06252018Lun
Last updateLun, 25 Giu 2018 12am

facebook gplus 32 twitter  RSS icon

Iscriviti al nostro canale Youtube

Tra Poderosa e Malloni non è mai amichevole. I coach: "Buon test per far crescere l'intensità"

cecca domi

Nel terzo periodo le fiammate di Corbett, uno che non vuole perdere neppure a Monopoli, cambiano il corso al match.

di Raffaele Vitali

MONTEGRANARO - Due quarti che non possono piacere a Gabriele Ceccarelli. Perché prendere venti punti ogni dieci minuti non piace proprio al coach. Soprattutto se contro la Malloni, che è una signora squadra ma di serie B. “Non basta la mano alta, devi aggredire uno che tira da nove metri”. Il richiamo che Ceccarelli fa a Campogrande è la fotografia dei primi due quarti. Anche perché poi fare canestro contro la Malloni, miglior difesa del suo girone, non è mica facile. A meno che non ti chiami Corbett, e ci mancherebbe anche.

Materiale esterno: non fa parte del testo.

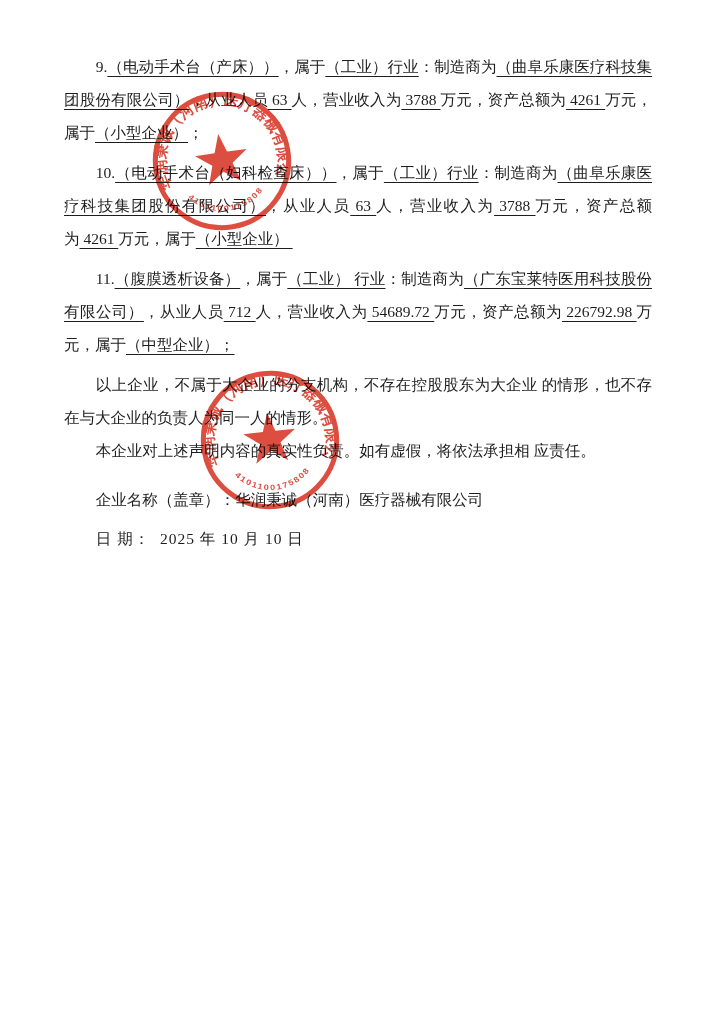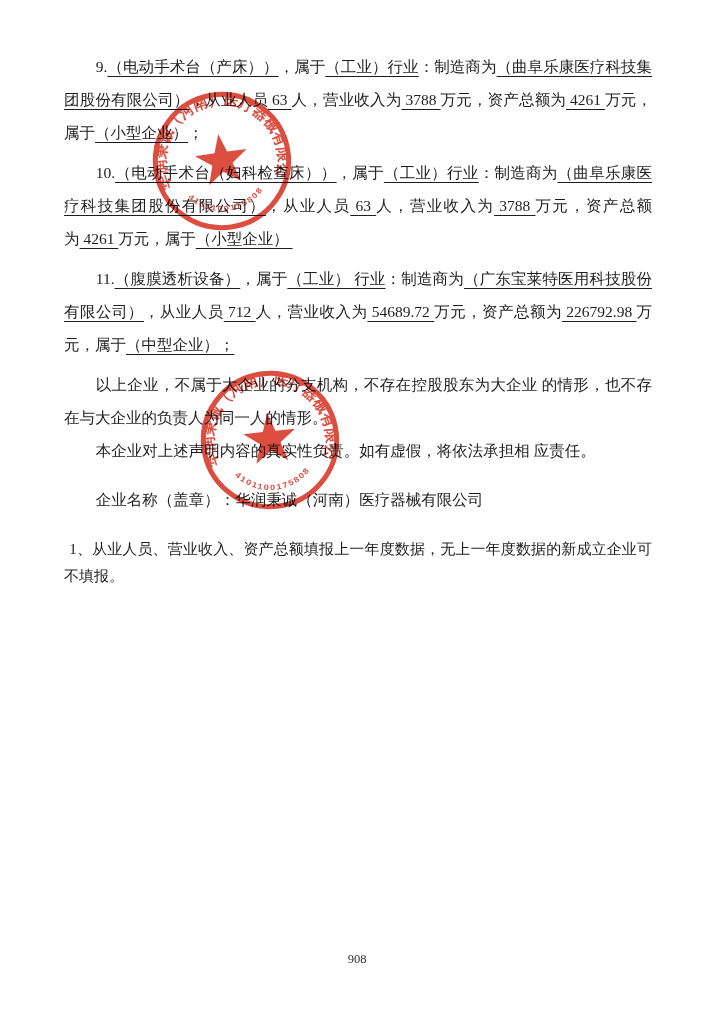"日 期： 2025 年 10" p.line { html: none -> <p><span>日 期：&nbsp;&nbsp;2025 年 10 月 10 日</span></p> }
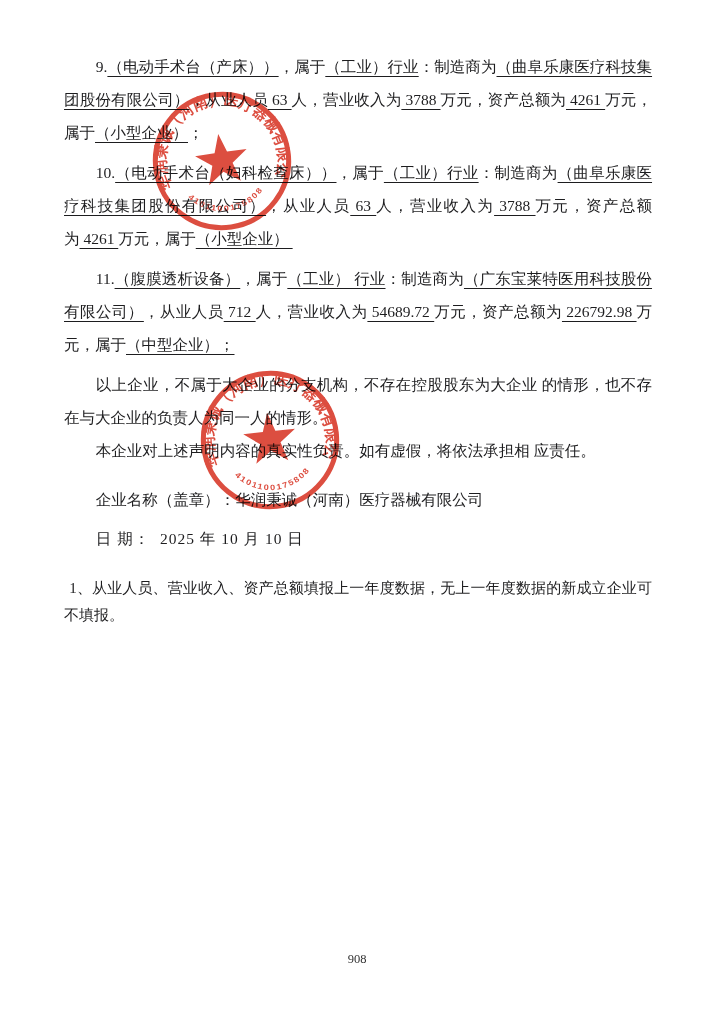"1、从业人员、营业收入、资产总额填报上一年度数据，无上一年度数据的新成立企业可不" p.line { html: <p><span>1、从业人员、营业收入、资产总额填报上一年度数据，无上一年度数据的新成立企业可不填报。</span></p> -> none }
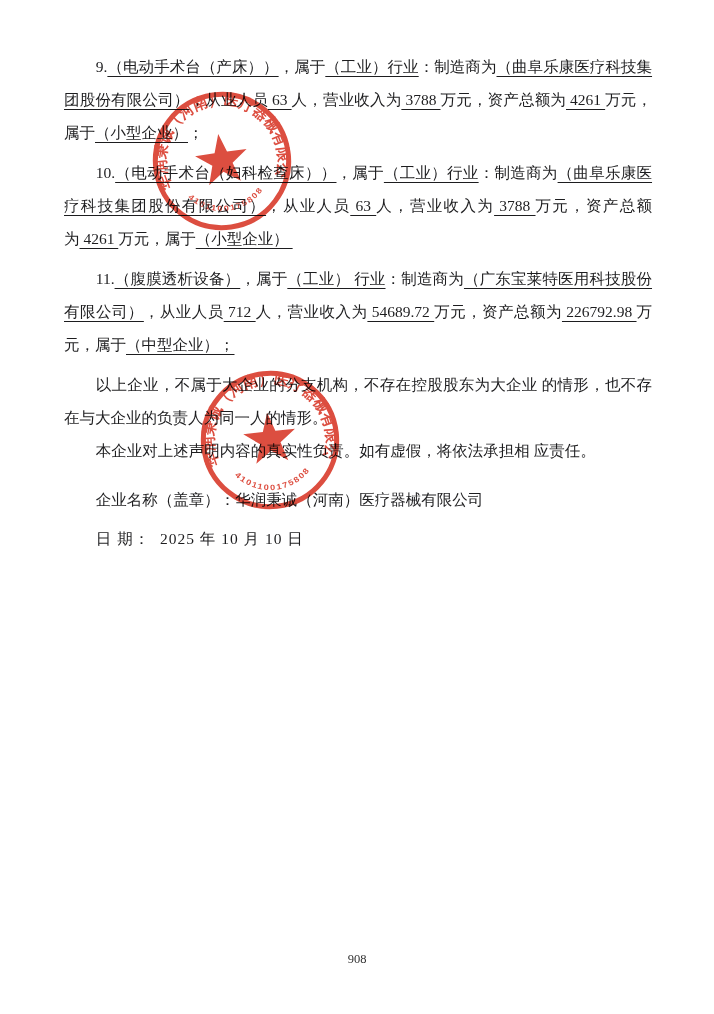"908" div.footer { html: <div>908</div> -> none }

Che la Malloni sappia difendere lo dimostra la palla persa di Powell, che si infrange contro Romani. Il capitano elpidiense non salta alla finta e con il corpo lo spinge fuori dal campo. Poi, quando la difesa funziona, l’attacco viene da sé, soprattutto con le mani calde di Cernivani, Maggiotto e Piccone. Lovatti ha il compito di far girare i compagni, approfittando della stazza fisica che gli permette di guardare dall’alto sia Rivali che Maspero. Quello che potrebbe fare anche Zucca, tranne contro Zanotti. Peccato che il lungo si accontenti di fare il compitino, quando invece avrebbe tutto per diventare il Campani gialloblù.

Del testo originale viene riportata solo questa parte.